## Listed entries
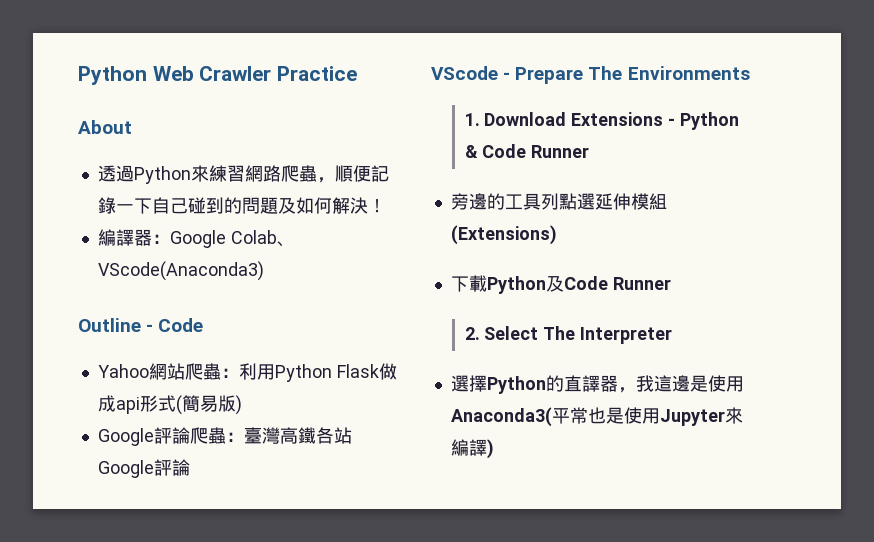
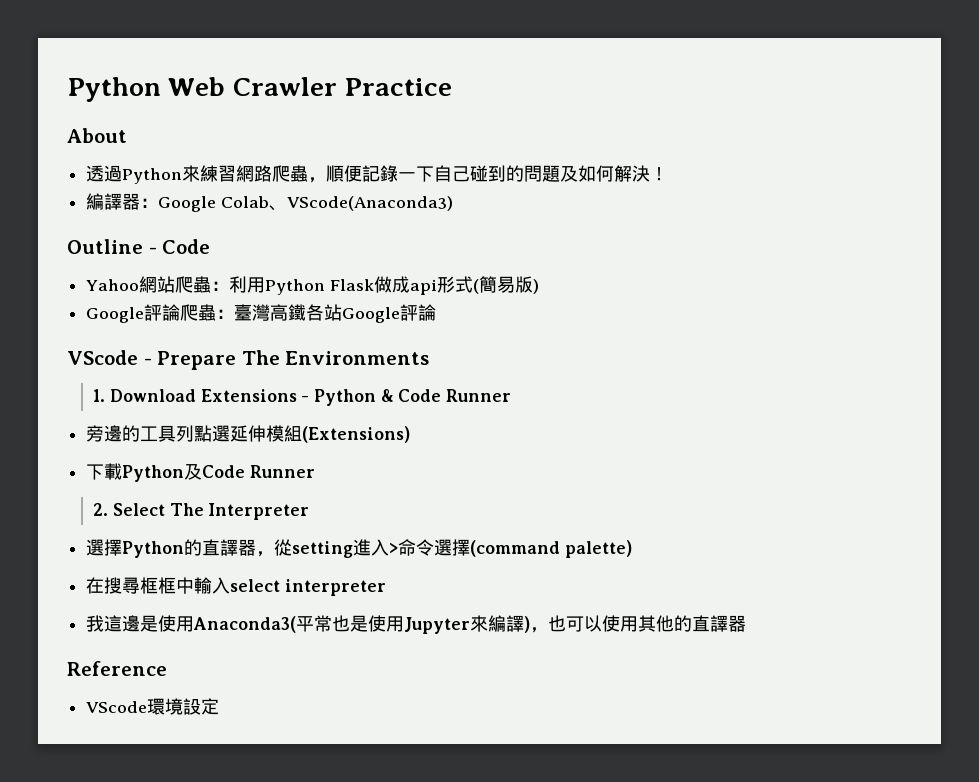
- 選擇Python的直譯器，我這邊是使用Anaconda3(平常也是使用Jupyter來編譯)
+ 選擇Python的直譯器，從setting進入>命令選擇(command palette)
+ 在搜尋框框中輸入select interpreter
+ 我這邊是使用Anaconda3(平常也是使用Jupyter來編譯)，也可以使用其他的直譯器
+ Reference
+ VScode環境設定

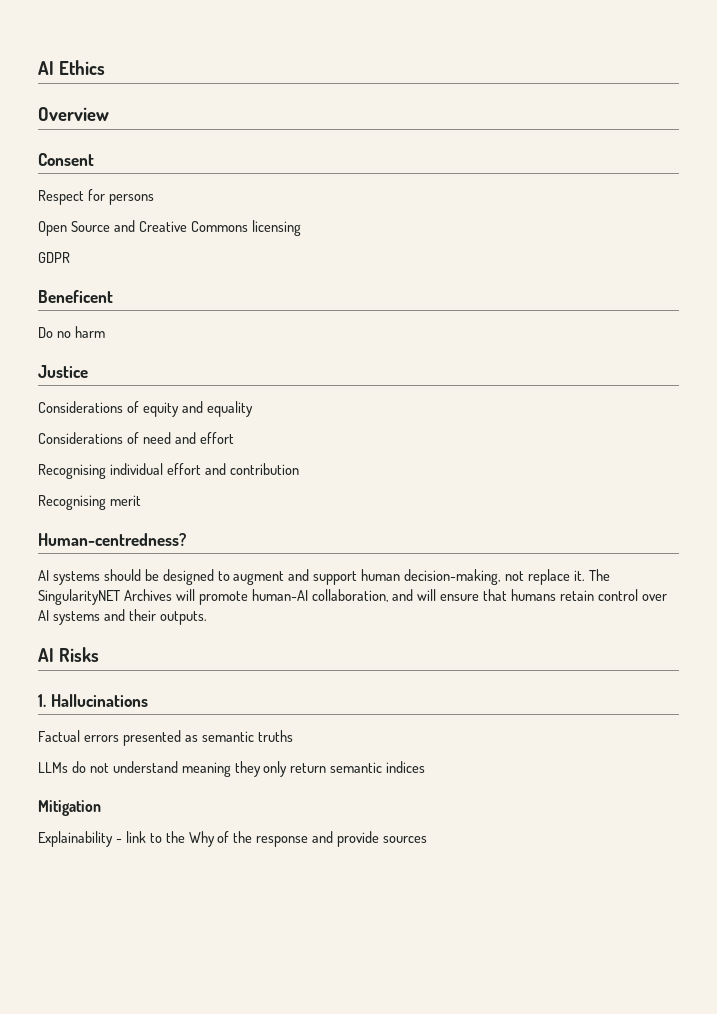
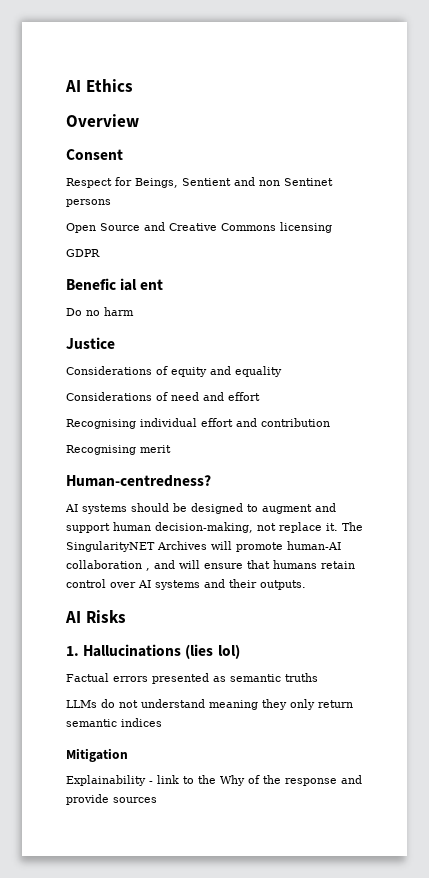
- Respect for persons
+ Respect for Beings, Sentient and non Sentinet persons
- Beneficent
+ Benefic ial ent
- The SingularityNET Archives will promote human-AI collaboration, and will ensure that humans retain control over AI systems and their outputs.
+ The SingularityNET Archives will promote human-AI collaboration , and will ensure that humans retain control over AI systems and their outputs.
- 1. Hallucinations
+ 1. Hallucinations (lies lol)

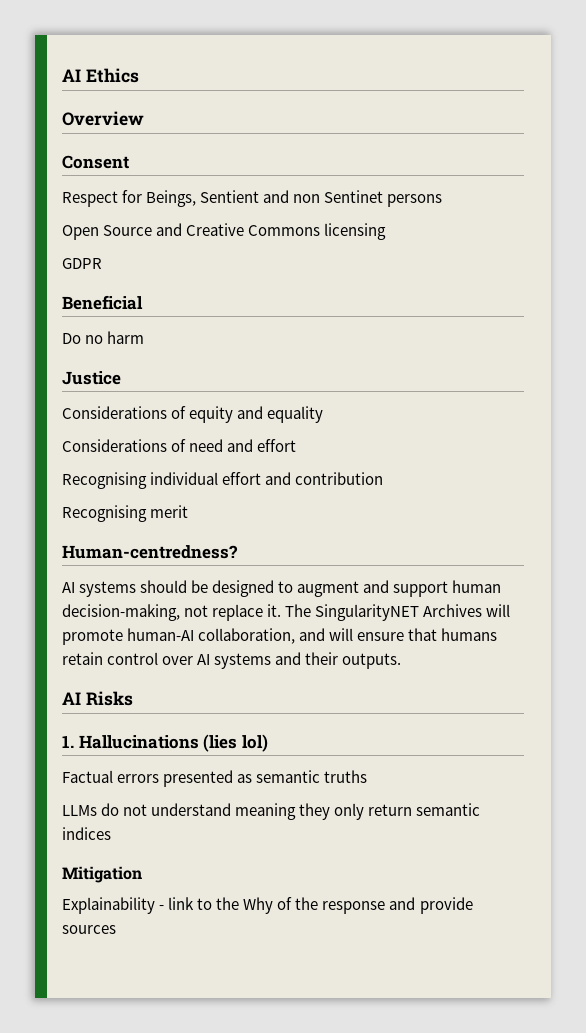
- Benefic ial ent
+ Beneficial
- The SingularityNET Archives will promote human-AI collaboration , and will ensure that humans retain control over AI systems and their outputs.
+ The SingularityNET Archives will promote human-AI collaboration, and will ensure that humans retain control over AI systems and their outputs.

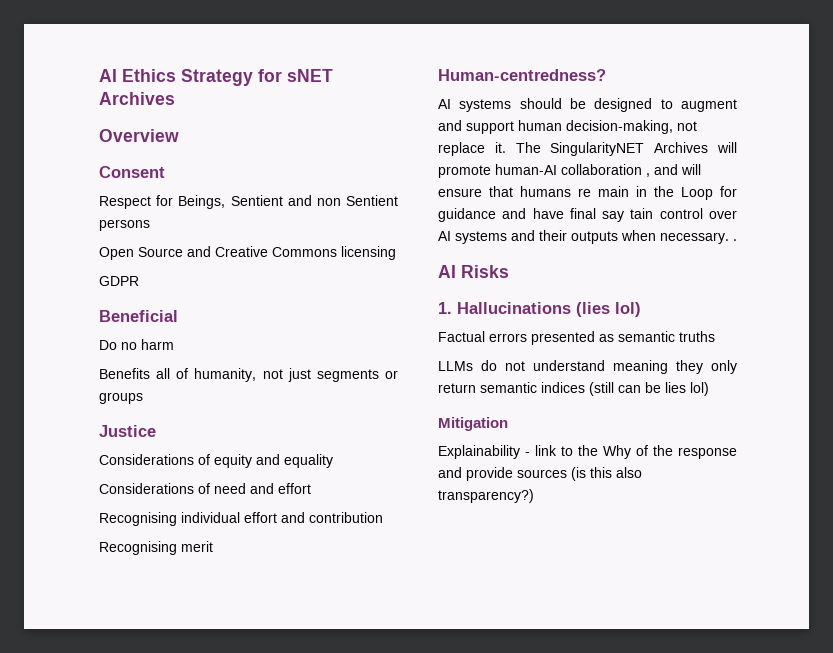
- AI Ethics
+ AI Ethics Strategy for sNET Archives
- Respect for Beings, Sentient and non Sentinet persons
+ Respect for Beings, Sentient and non Sentient persons
+ Benefits all of humanity, not just segments or groups
- The SingularityNET Archives will promote human-AI collaboration, and will ensure that humans retain control over AI systems and their outputs.
+ The SingularityNET Archives will promote human-AI collaboration , and will ensure that humans re main in the Loop for guidance and have final say tain control over AI systems and their outputs when necessary. .
- LLMs do not understand meaning they only return semantic indices
+ LLMs do not understand meaning they only return semantic indices (still can be lies lol)
- Explainability - link to the Why of the response and provide sources
+ Explainability - link to the Why of the response and provide sources (is this also transparency?)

## Task prompt
Write out the data above in full and exactly, but not the pictures.

## Solution to this problem
- 選擇Python的直譯器，我這邊是使用Anaconda3(平常也是使用Jupyter來編譯)
+ 選擇Python的直譯器，從setting進入>命令選擇(command palette)
+ 在搜尋框框中輸入select interpreter
+ 我這邊是使用Anaconda3(平常也是使用Jupyter來編譯)，也可以使用其他的直譯器
+ Reference
+ VScode環境設定

- Respect for persons
+ Respect for Beings, Sentient and non Sentinet persons
- Beneficent
+ Benefic ial ent
- The SingularityNET Archives will promote human-AI collaboration, and will ensure that humans retain control over AI systems and their outputs.
+ The SingularityNET Archives will promote human-AI collaboration , and will ensure that humans retain control over AI systems and their outputs.
- 1. Hallucinations
+ 1. Hallucinations (lies lol)

- Benefic ial ent
+ Beneficial
- The SingularityNET Archives will promote human-AI collaboration , and will ensure that humans retain control over AI systems and their outputs.
+ The SingularityNET Archives will promote human-AI collaboration, and will ensure that humans retain control over AI systems and their outputs.

- AI Ethics
+ AI Ethics Strategy for sNET Archives
- Respect for Beings, Sentient and non Sentinet persons
+ Respect for Beings, Sentient and non Sentient persons
+ Benefits all of humanity, not just segments or groups
- The SingularityNET Archives will promote human-AI collaboration, and will ensure that humans retain control over AI systems and their outputs.
+ The SingularityNET Archives will promote human-AI collaboration , and will ensure that humans re main in the Loop for guidance and have final say tain control over AI systems and their outputs when necessary. .
- LLMs do not understand meaning they only return semantic indices
+ LLMs do not understand meaning they only return semantic indices (still can be lies lol)
- Explainability - link to the Why of the response and provide sources
+ Explainability - link to the Why of the response and provide sources (is this also transparency?)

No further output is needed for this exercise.